BEGIN Input material

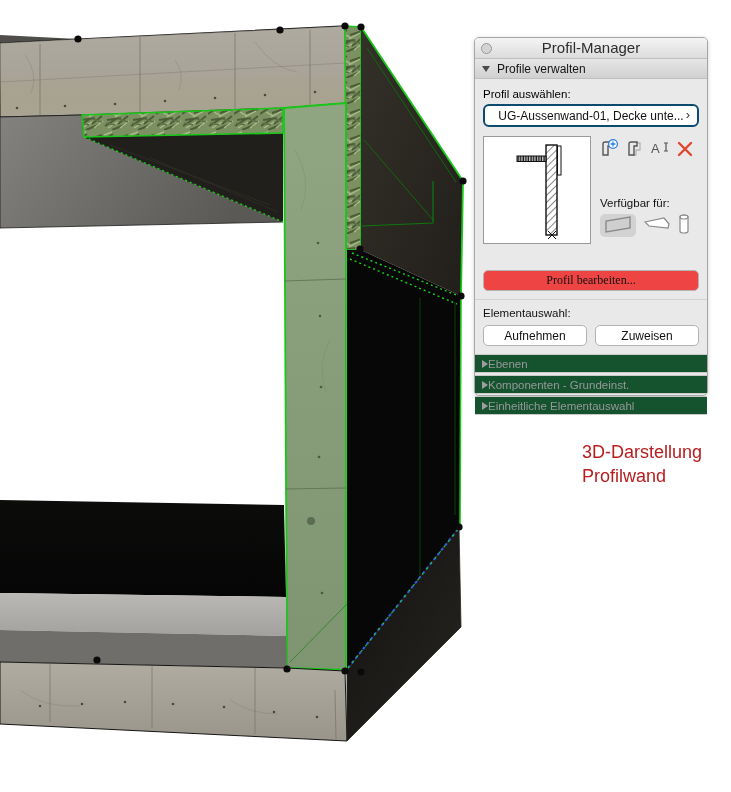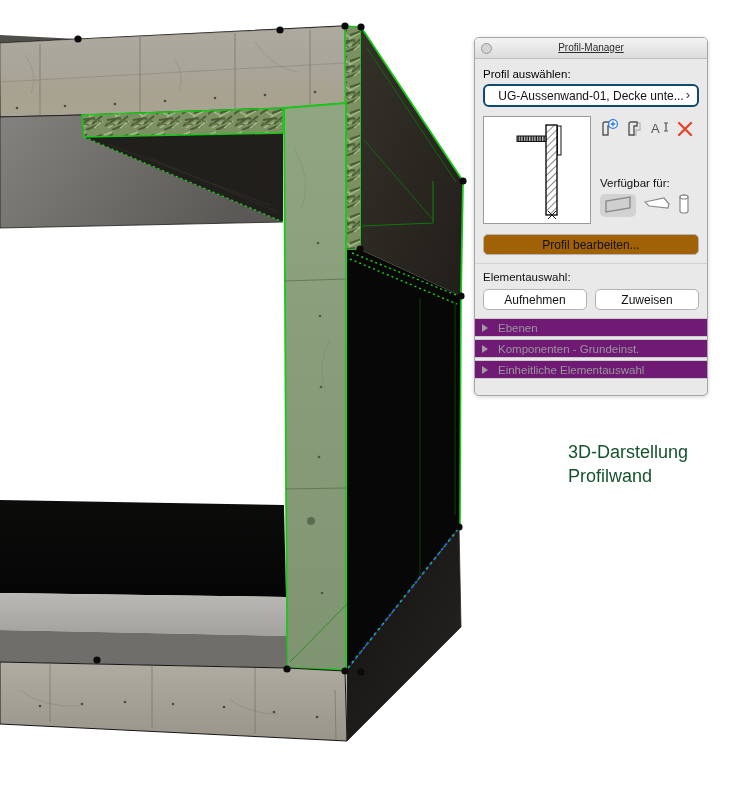--- a/index.html
+++ b/index.html
@@ -13,7 +13,7 @@
          box-shadow:0 1px 4px rgba(0,0,0,.18);box-sizing:border-box;font-size:11.5px;color:#111;}
   .titlebar{position:relative;height:20px;line-height:20px;text-align:center;
             background:linear-gradient(#f4f4f4,#dcdcdc);border-bottom:1px solid #bdbdbd;
-            border-radius:4px 4px 0 0;font-size:10px;color:#2d2d2d;text-decoration:underline;}
+            border-radius:4px 4px 0 0;font-size:15px;color:#2d2d2d;}
   .closebtn{position:absolute;left:6px;top:5px;width:9px;height:9px;border-radius:50%;
             background:#d4d4d4;border:1px solid #999;}
   .secheader{height:19px;display:flex;align-items:center;gap:7px;padding-left:7px;

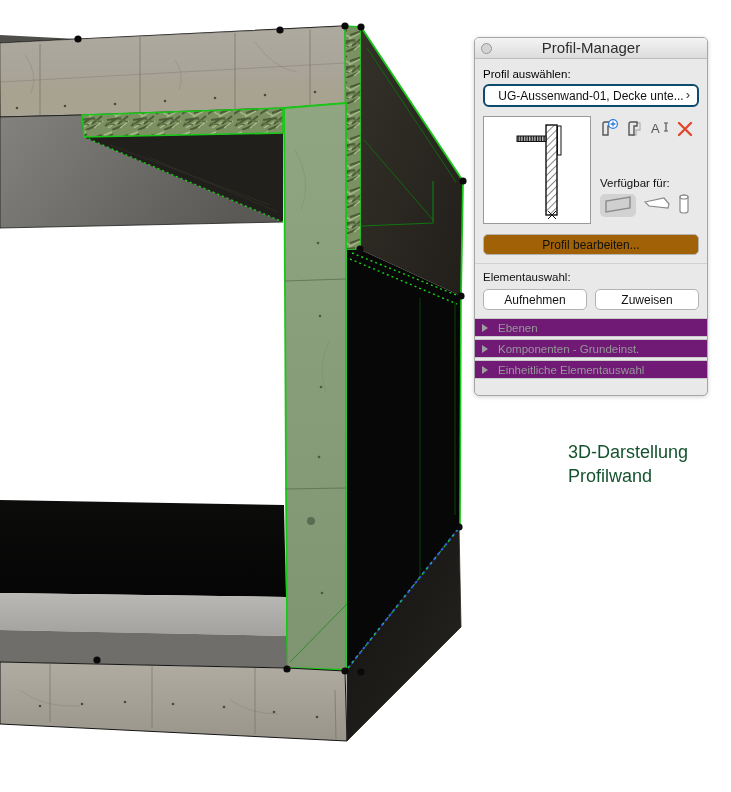--- a/index.html
+++ b/index.html
@@ -214,6 +214,10 @@
       <span>Profil-Manager</span>
     </div>
 
+    <div class="secheader">
+      <span class="tri-down"></span>
+      <span>Profile verwalten</span>
+    </div>
 
     <div class="content">
       <div class="flabel">Profil auswählen:</div>

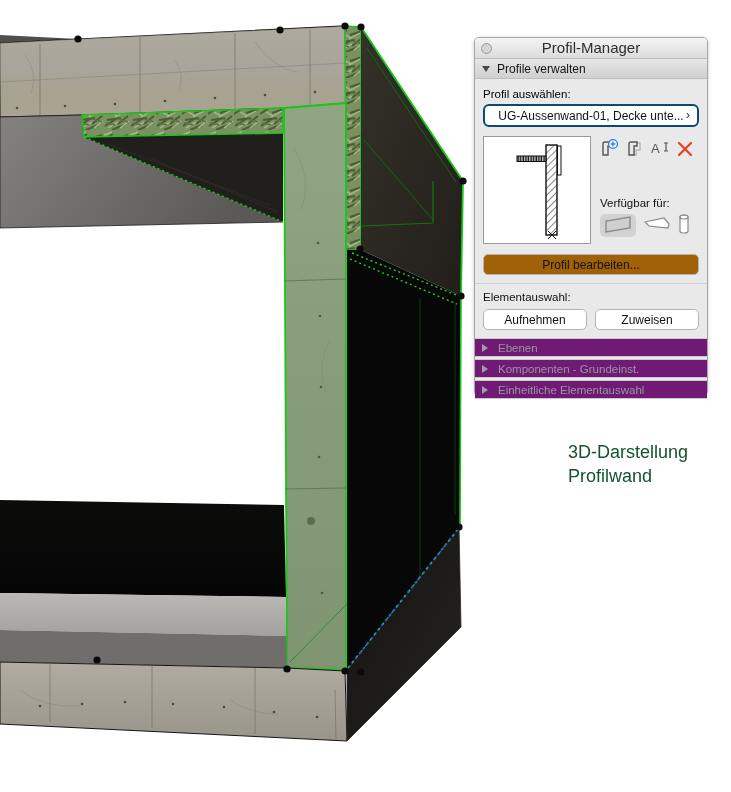--- a/index.html
+++ b/index.html
@@ -37,8 +37,8 @@
   .typeicons{display:flex;align-items:center;gap:8px;}
   .wallbtn{width:36px;height:23px;background:#d2d2d2;border-radius:5px;
            display:flex;align-items:center;justify-content:center;}
-  .widebtn{margin-top:10px;height:19px;background:#a16207;border:1px solid #b3b3b3;border-radius:5px;
-           display:flex;align-items:center;justify-content:center;font-size:12px;color:#111;}
+  .widebtn{margin-top:26px;height:19px;background:#ef4444;border:1px solid #b3b3b3;border-radius:5px;
+           display:flex;align-items:center;justify-content:center;font-size:12px;color:#111;font-family:Liberation Serif, serif;}
   .divider{height:1px;background:#d2d2d2;margin:8px -8px 0 -8px;}
   .eslabel{margin:7px 0 6px 0;}
   .btnrow{display:flex;justify-content:space-between;}

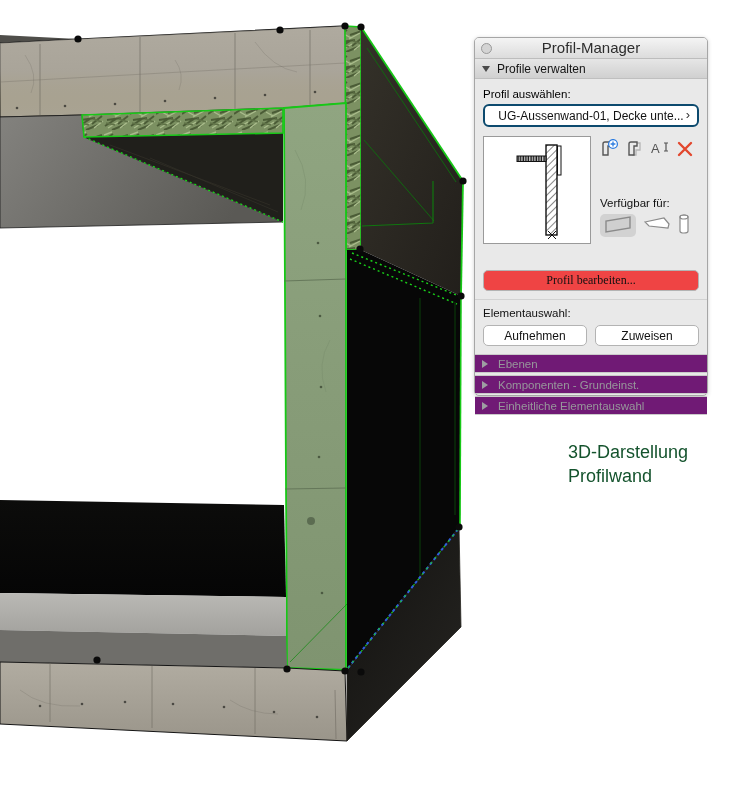--- a/index.html
+++ b/index.html
@@ -45,8 +45,8 @@
   .btn{width:102px;height:19px;background:#fff;border:1px solid #b3b3b3;border-radius:5px;
        display:flex;align-items:center;justify-content:center;font-size:12px;color:#111;}
   .bars{margin-top:8px;}
-  .bar{height:17px;margin-top:2px;background:#701a75;border-top:1px solid #cacaca;
-       border-bottom:1px solid #cacaca;display:flex;align-items:center;gap:10px;
+  .bar{height:17px;margin-top:2px;background:#14532d;border-top:1px solid #cacaca;
+       border-bottom:1px solid #cacaca;display:flex;align-items:center;gap:0;
        padding-left:7px;color:#97979b;font-size:11.5px;}
 
   

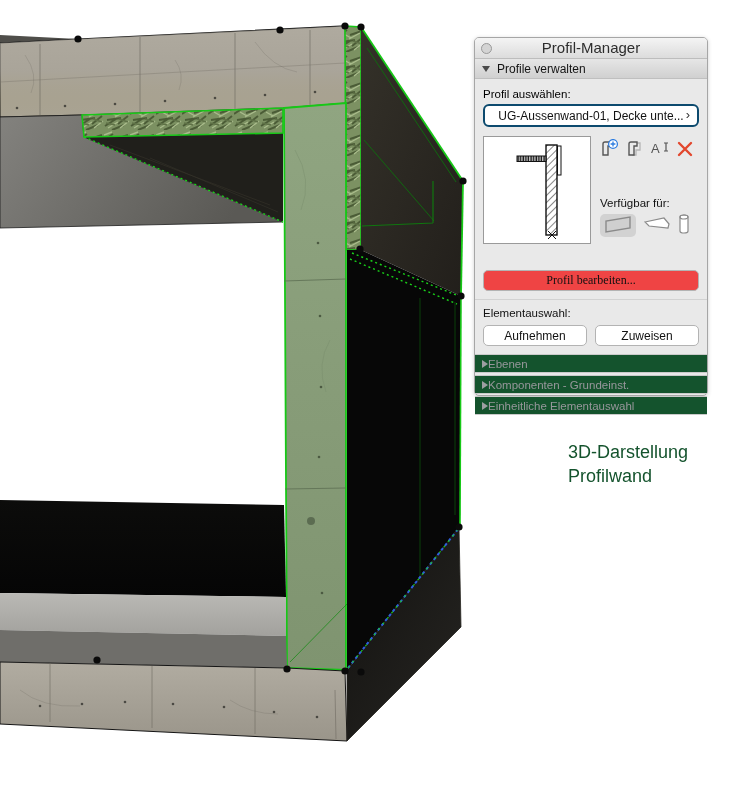--- a/index.html
+++ b/index.html
@@ -50,7 +50,7 @@
        padding-left:7px;color:#97979b;font-size:11.5px;}
 
   
-  .annotation{position:absolute;left:568px;top:440px;font-size:18px;line-height:24px;color:#14532d;}
+  .annotation{position:absolute;left:582px;top:440px;font-size:18px;line-height:24px;color:#b91c1c;}
 </style>
 </head>
 <body>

END Input material

> **Task statement**: Exclude all images, then retype the records above without alteration.

> **Exercise output**:
--- a/index.html
+++ b/index.html
@@ -13,7 +13,7 @@
          box-shadow:0 1px 4px rgba(0,0,0,.18);box-sizing:border-box;font-size:11.5px;color:#111;}
   .titlebar{position:relative;height:20px;line-height:20px;text-align:center;
             background:linear-gradient(#f4f4f4,#dcdcdc);border-bottom:1px solid #bdbdbd;
-            border-radius:4px 4px 0 0;font-size:10px;color:#2d2d2d;text-decoration:underline;}
+            border-radius:4px 4px 0 0;font-size:15px;color:#2d2d2d;}
   .closebtn{position:absolute;left:6px;top:5px;width:9px;height:9px;border-radius:50%;
             background:#d4d4d4;border:1px solid #999;}
   .secheader{height:19px;display:flex;align-items:center;gap:7px;padding-left:7px;

--- a/index.html
+++ b/index.html
@@ -214,6 +214,10 @@
       <span>Profil-Manager</span>
     </div>
 
+    <div class="secheader">
+      <span class="tri-down"></span>
+      <span>Profile verwalten</span>
+    </div>
 
     <div class="content">
       <div class="flabel">Profil auswählen:</div>

--- a/index.html
+++ b/index.html
@@ -37,8 +37,8 @@
   .typeicons{display:flex;align-items:center;gap:8px;}
   .wallbtn{width:36px;height:23px;background:#d2d2d2;border-radius:5px;
            display:flex;align-items:center;justify-content:center;}
-  .widebtn{margin-top:10px;height:19px;background:#a16207;border:1px solid #b3b3b3;border-radius:5px;
-           display:flex;align-items:center;justify-content:center;font-size:12px;color:#111;}
+  .widebtn{margin-top:26px;height:19px;background:#ef4444;border:1px solid #b3b3b3;border-radius:5px;
+           display:flex;align-items:center;justify-content:center;font-size:12px;color:#111;font-family:Liberation Serif, serif;}
   .divider{height:1px;background:#d2d2d2;margin:8px -8px 0 -8px;}
   .eslabel{margin:7px 0 6px 0;}
   .btnrow{display:flex;justify-content:space-between;}

--- a/index.html
+++ b/index.html
@@ -45,8 +45,8 @@
   .btn{width:102px;height:19px;background:#fff;border:1px solid #b3b3b3;border-radius:5px;
        display:flex;align-items:center;justify-content:center;font-size:12px;color:#111;}
   .bars{margin-top:8px;}
-  .bar{height:17px;margin-top:2px;background:#701a75;border-top:1px solid #cacaca;
-       border-bottom:1px solid #cacaca;display:flex;align-items:center;gap:10px;
+  .bar{height:17px;margin-top:2px;background:#14532d;border-top:1px solid #cacaca;
+       border-bottom:1px solid #cacaca;display:flex;align-items:center;gap:0;
        padding-left:7px;color:#97979b;font-size:11.5px;}
 
   

--- a/index.html
+++ b/index.html
@@ -50,7 +50,7 @@
        padding-left:7px;color:#97979b;font-size:11.5px;}
 
   
-  .annotation{position:absolute;left:568px;top:440px;font-size:18px;line-height:24px;color:#14532d;}
+  .annotation{position:absolute;left:582px;top:440px;font-size:18px;line-height:24px;color:#b91c1c;}
 </style>
 </head>
 <body>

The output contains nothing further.